Paso a paso y sin mirar el calendario
Desde que pasó por el quirófano, Ingebrigtsen ha cambiado completamente el chip. Ahora su día a día no gira en torno a competir, sino a recuperarse. Entrenamientos más suaves, mucha precaución y una progresión muy controlada marcan su rutina actual.
No es fácil para alguien acostumbrado a ganar y a estar siempre en el foco mediático, pero forma parte del proceso. Además del trabajo físico, también tiene que aceptar que hay que ir poco a poco.
En este tipo de situaciones, la planificación lo es todo. Igual que muchos aficionados analizan datos y tendencias los comparadores de cuotas para intentar anticiparse a lo que puede pasar, el entorno del atleta mide cada paso con lupa, ajustando cargas y tiempos para no dar ni un paso en falso.
Un 2025 complicado que lo cambió todo
Aunque la operación ha sido el punto clave, lo cierto es que los problemas venían de antes. En 2025 ya se notó que algo no iba bien. Su rendimiento no fue el habitual y los resultados estuvieron lejos de lo que se esperaba de él.
En el Mundial de Tokio, por ejemplo, no logró clasificarse para la final de 1.500 metros y terminó décimo en los 5.000. Para un atleta de su nivel, esos resultados fueron una señal clara de que algo no cuadraba. Y lejos de seguir forzando la máquina, decidió parar y afrontar el problema de raíz.
Circuito sin su gran referencia
La ausencia de Ingebrigtsen se nota, y mucho. Es uno de esos atletas que elevan cualquier competición en la que participan. Sin él, el panorama queda algo más abierto, lo que también tiene su parte positiva. Otros corredores están aprovechando la oportunidad para ganar protagonismo. Mientras tanto, los aficionados siguen muy pendientes de todo lo que rodea al noruego en portales de pronósticos deportivos para seguir la evolución de los atletas y hacerse una idea de lo que puede pasar cuando él vuelva a competir.

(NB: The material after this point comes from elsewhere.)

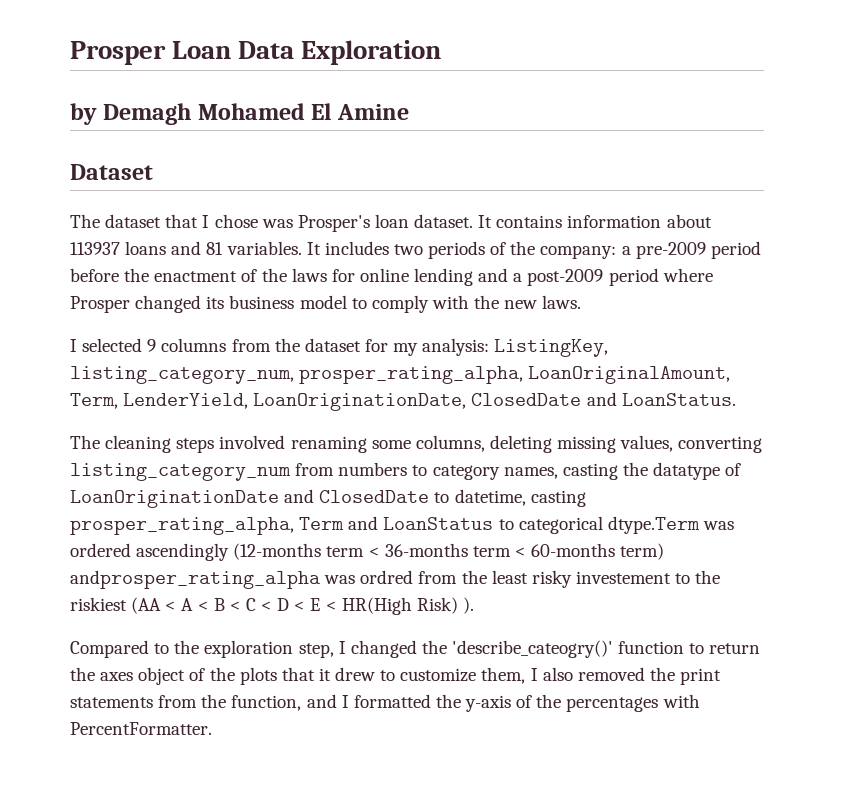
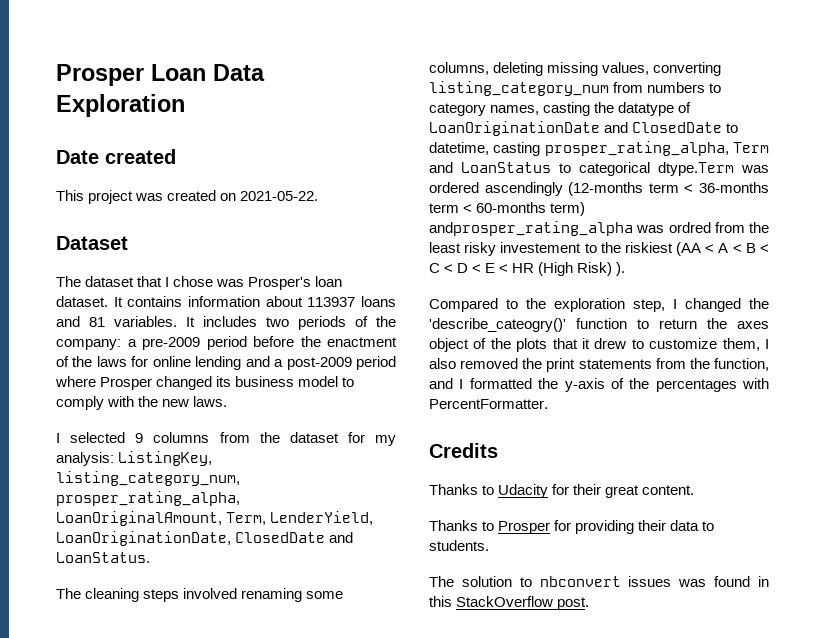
[70,103,409,125] by Demagh Mohamed El Amine -> [56,149,176,164] [56,190,319,204] Date created // This project was created on 2021-05-22.
[341,597,412,615] HR(High -> [512,262,574,276] HR (High
(212, 728) none -> [429,443,498,458] [429,484,695,498] [429,520,715,534] [429,540,489,551] [429,576,770,587] [429,596,590,610] // Credits // Thanks to Udacity for their great content. // Thanks to Prosper for providing their data to students. // The solution to nbconvert issues was found in this StackOverflow post.

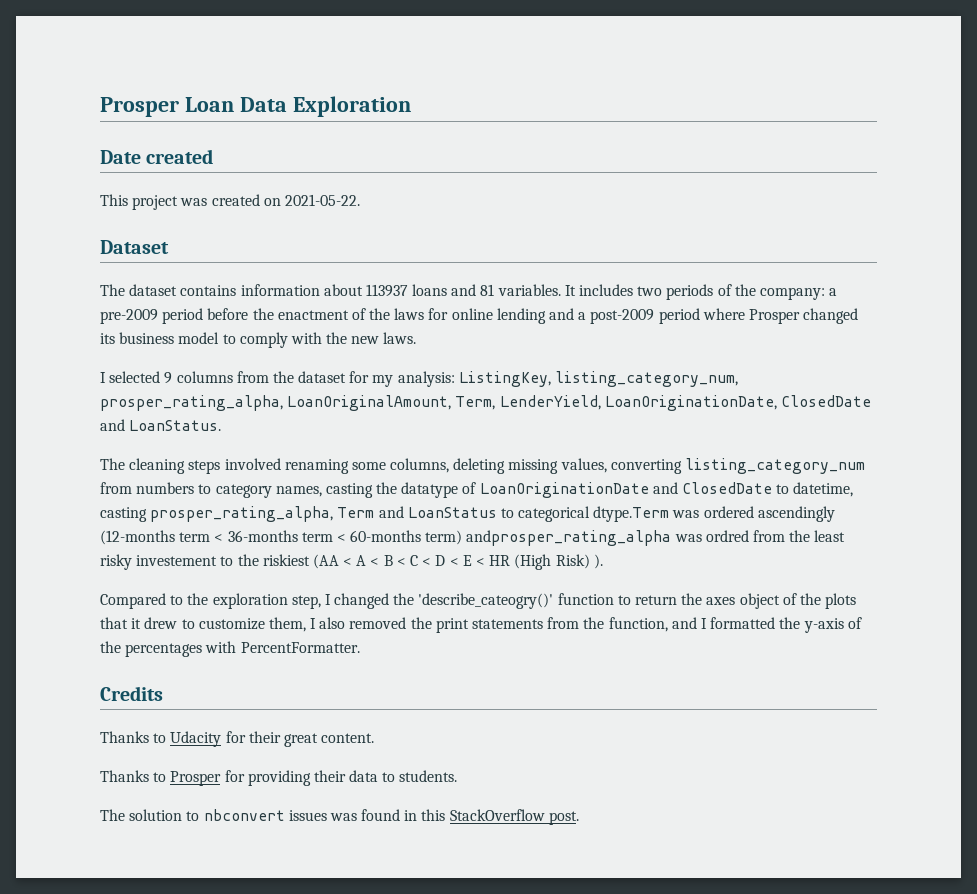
[137,276,343,290] [56,296,123,307] that I chose was Prosper's loan dataset. It -> (178, 290) none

La vista puesta en la segunda mitad del año
Aunque no hay una fecha concreta marcada en rojo, todo apunta a que su regreso llegará en la segunda mitad de la temporada. Eso le permitirá afrontar las grandes citas del calendario con garantías, sin la presión de tener que rendir antes de tiempo. Es una forma de asegurarse de que, cuando vuelva, lo haga en condiciones de competir como siempre ha hecho. Su talento no está en duda, y si la recuperación va como se espera, seguirá siendo uno de los grandes nombres del atletismo mundial durante años.